▸ **Task instructions**
Could you write out every record below exactly, leaving out any pictures?
═══ Dataset records
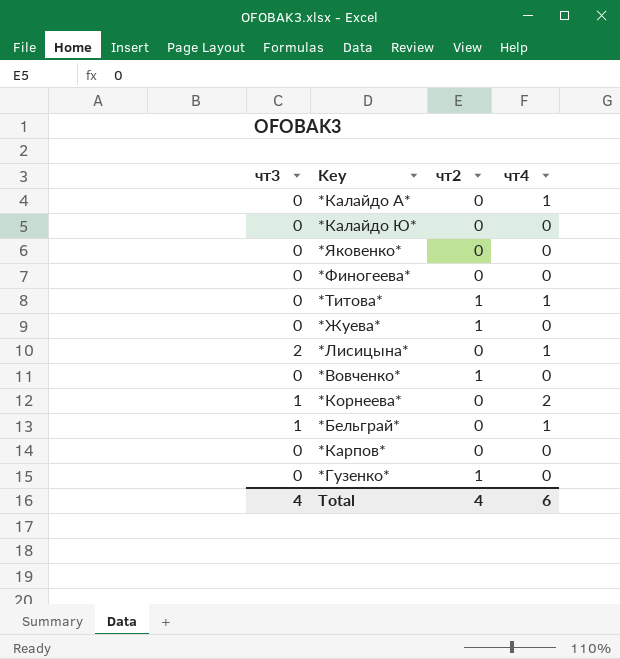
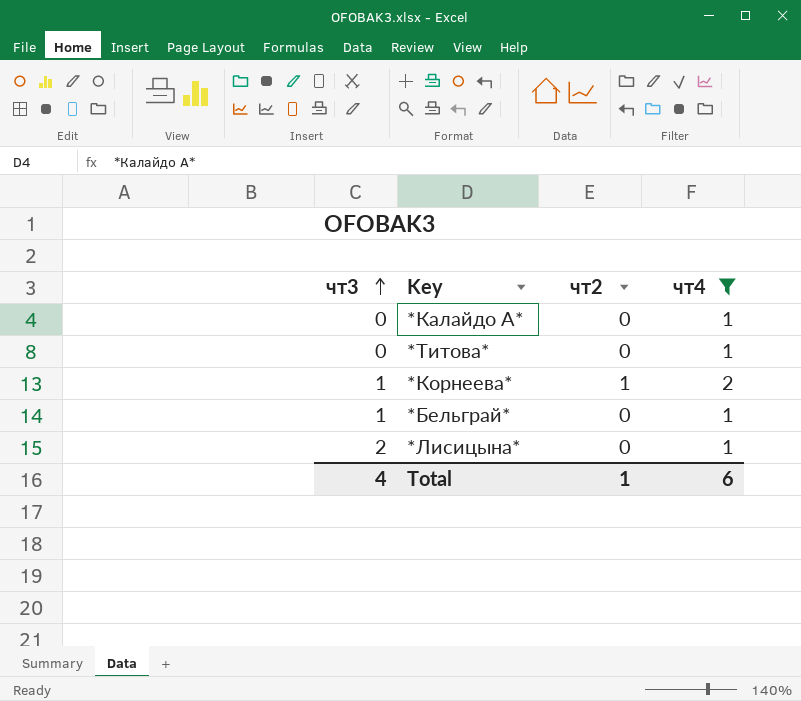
filter: none -> чт4 != 0
row order: none -> чт3 ascending
*Титова* | чт2: 1 -> 0
*Корнеева* | чт2: 0 -> 1
Total | чт2: 4 -> 1

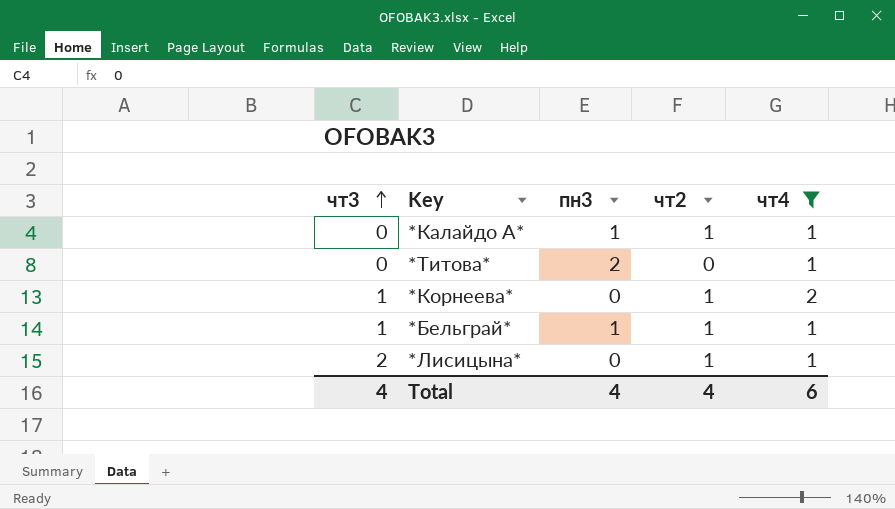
column пн3 | position: none -> 3
*Калайдо А* | чт2: 0 -> 1
*Бельграй* | чт2: 0 -> 1
*Лисицына* | чт2: 0 -> 1
Total | чт2: 1 -> 4

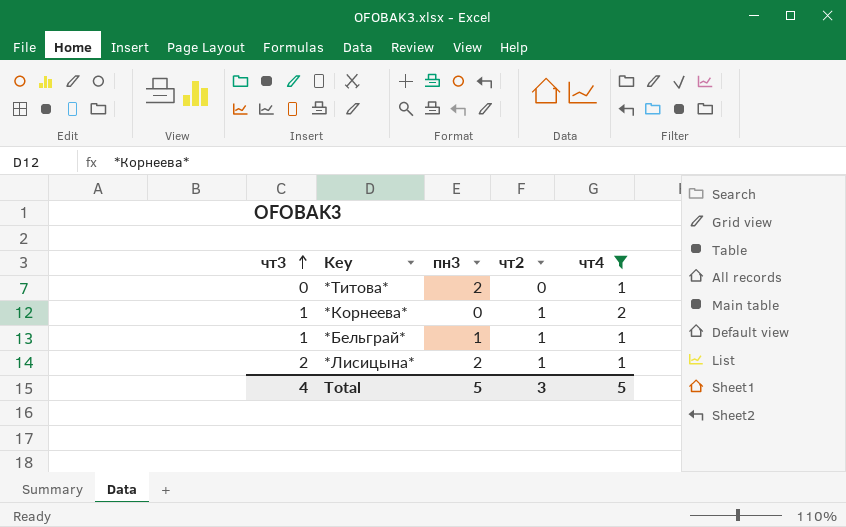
row *Калайдо А*: 0 | 1 | 1 | 1 -> none
*Лисицына* | пн3: 0 -> 2
Total | пн3: 4 -> 5
Total | чт2: 4 -> 3
Total | чт4: 6 -> 5

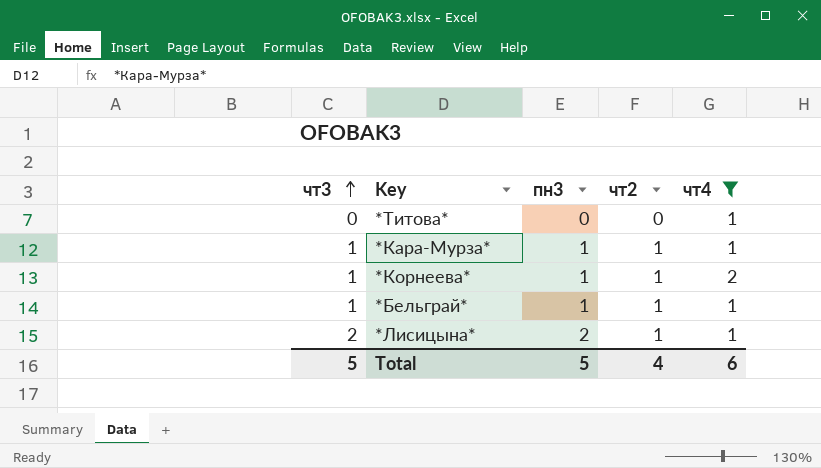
*Титова* | пн3: 2 -> 0
row *Кара-Мурза*: none -> 1 | 1 | 1 | 1
*Корнеева* | пн3: 0 -> 1
Total | чт3: 4 -> 5
Total | чт2: 3 -> 4
Total | чт4: 5 -> 6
══════
▸ **Answer for the task**
filter: none -> чт4 != 0
row order: none -> чт3 ascending
*Титова* | чт2: 1 -> 0
*Корнеева* | чт2: 0 -> 1
Total | чт2: 4 -> 1

column пн3 | position: none -> 3
*Калайдо А* | чт2: 0 -> 1
*Бельграй* | чт2: 0 -> 1
*Лисицына* | чт2: 0 -> 1
Total | чт2: 1 -> 4

row *Калайдо А*: 0 | 1 | 1 | 1 -> none
*Лисицына* | пн3: 0 -> 2
Total | пн3: 4 -> 5
Total | чт2: 4 -> 3
Total | чт4: 6 -> 5

*Титова* | пн3: 2 -> 0
row *Кара-Мурза*: none -> 1 | 1 | 1 | 1
*Корнеева* | пн3: 0 -> 1
Total | чт3: 4 -> 5
Total | чт2: 3 -> 4
Total | чт4: 5 -> 6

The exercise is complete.